* _What to produce_:
The lines to copy are those with "width" in them. Pull each one from the entries below.

(Front-end code change data)
· · · ·

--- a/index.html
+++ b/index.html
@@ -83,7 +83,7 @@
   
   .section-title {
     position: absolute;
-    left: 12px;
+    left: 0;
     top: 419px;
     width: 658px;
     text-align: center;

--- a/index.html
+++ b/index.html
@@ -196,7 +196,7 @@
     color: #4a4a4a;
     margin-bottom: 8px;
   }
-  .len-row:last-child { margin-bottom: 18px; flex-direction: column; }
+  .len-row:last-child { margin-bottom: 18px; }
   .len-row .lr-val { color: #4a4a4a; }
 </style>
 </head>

· · · ·

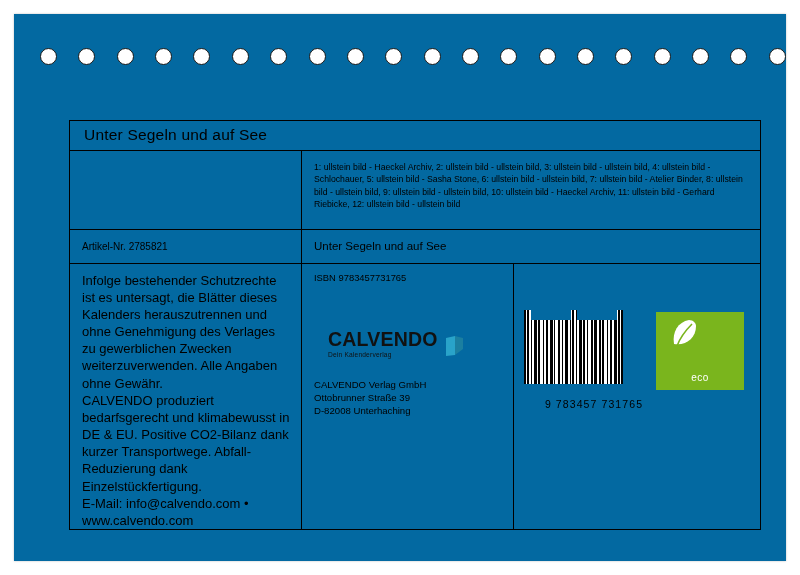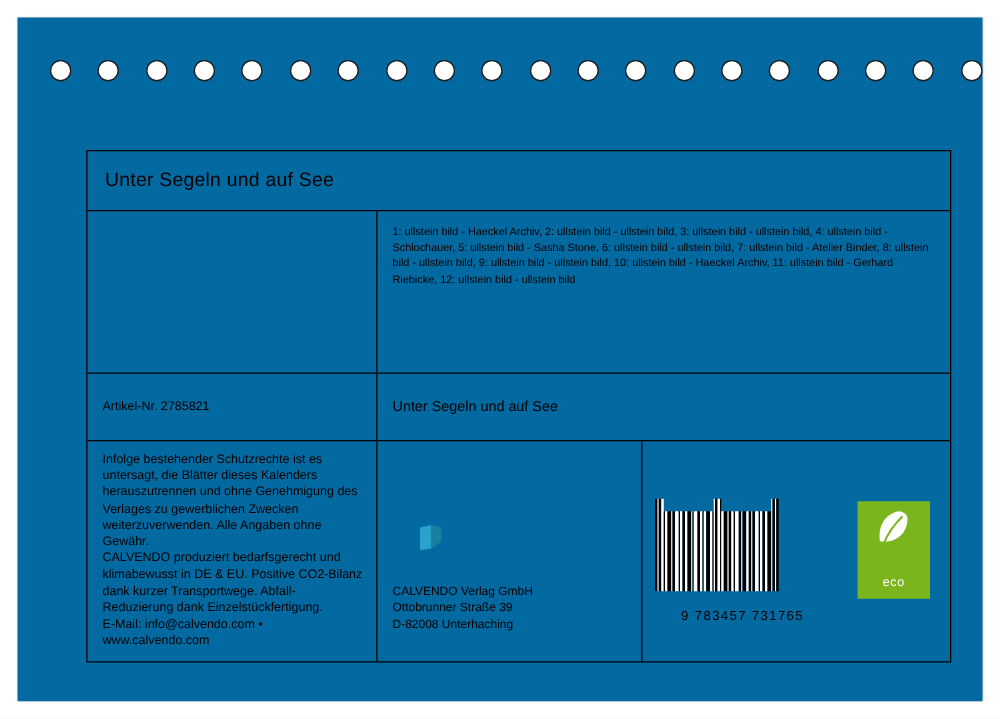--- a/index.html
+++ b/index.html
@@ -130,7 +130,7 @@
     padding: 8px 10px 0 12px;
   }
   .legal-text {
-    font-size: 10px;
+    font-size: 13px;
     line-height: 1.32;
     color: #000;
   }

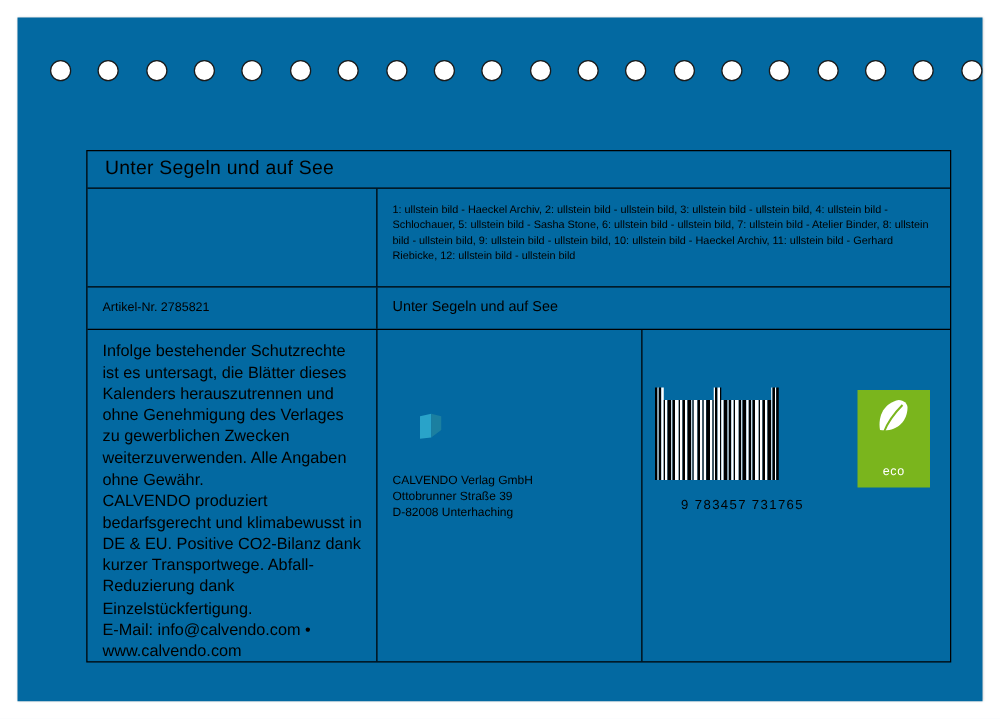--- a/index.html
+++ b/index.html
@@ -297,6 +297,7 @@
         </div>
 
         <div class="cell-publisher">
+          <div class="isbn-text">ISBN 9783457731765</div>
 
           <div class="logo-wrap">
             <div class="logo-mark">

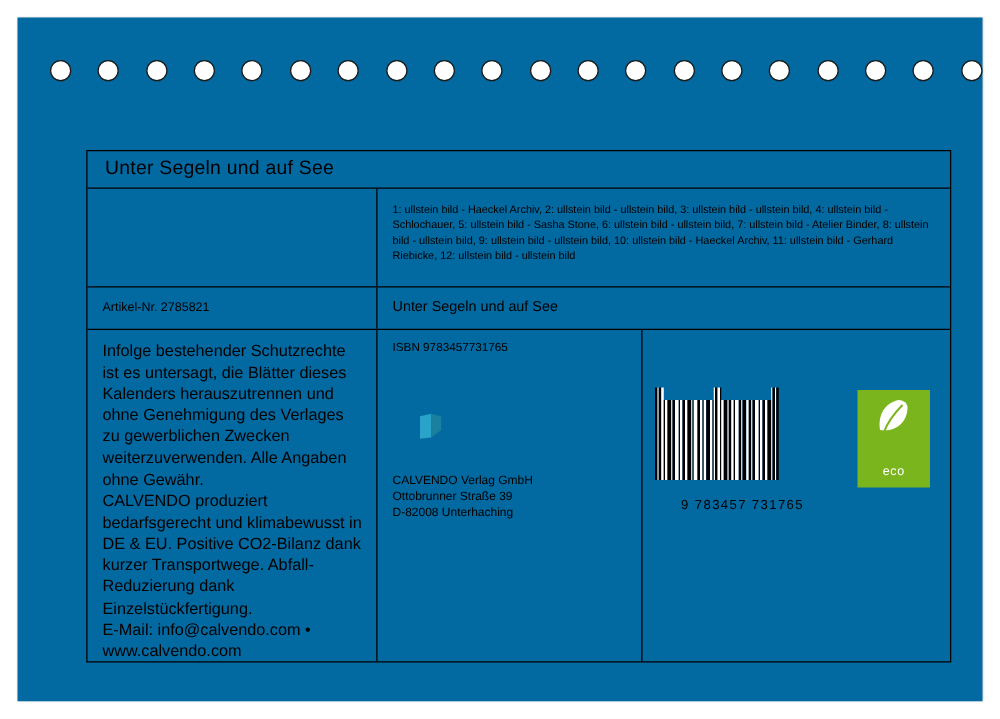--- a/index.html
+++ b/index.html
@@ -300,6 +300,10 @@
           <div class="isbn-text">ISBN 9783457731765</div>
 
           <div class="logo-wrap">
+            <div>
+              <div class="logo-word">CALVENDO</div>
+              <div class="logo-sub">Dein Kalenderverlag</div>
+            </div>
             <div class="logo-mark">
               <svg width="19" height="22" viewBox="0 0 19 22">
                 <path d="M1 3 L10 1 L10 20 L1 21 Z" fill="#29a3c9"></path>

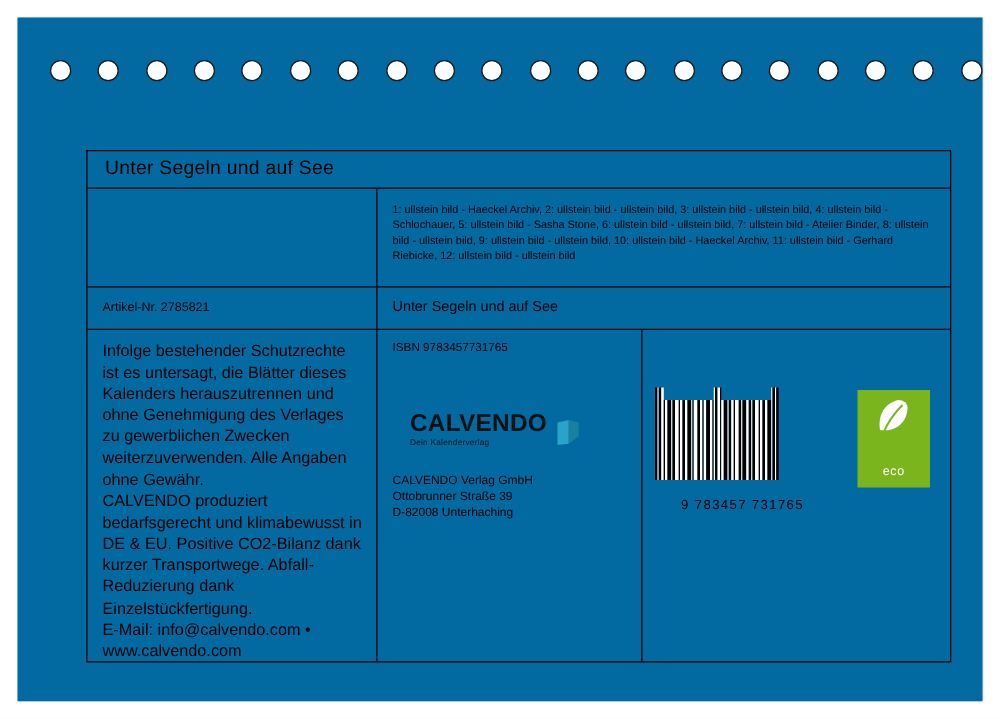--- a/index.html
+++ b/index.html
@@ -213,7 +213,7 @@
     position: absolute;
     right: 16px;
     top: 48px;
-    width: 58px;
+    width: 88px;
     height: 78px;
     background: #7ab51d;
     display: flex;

· · · ·

* _Task solution_:
     width: 658px;
               <svg width="19" height="22" viewBox="0 0 19 22">
-    width: 58px;
+    width: 88px;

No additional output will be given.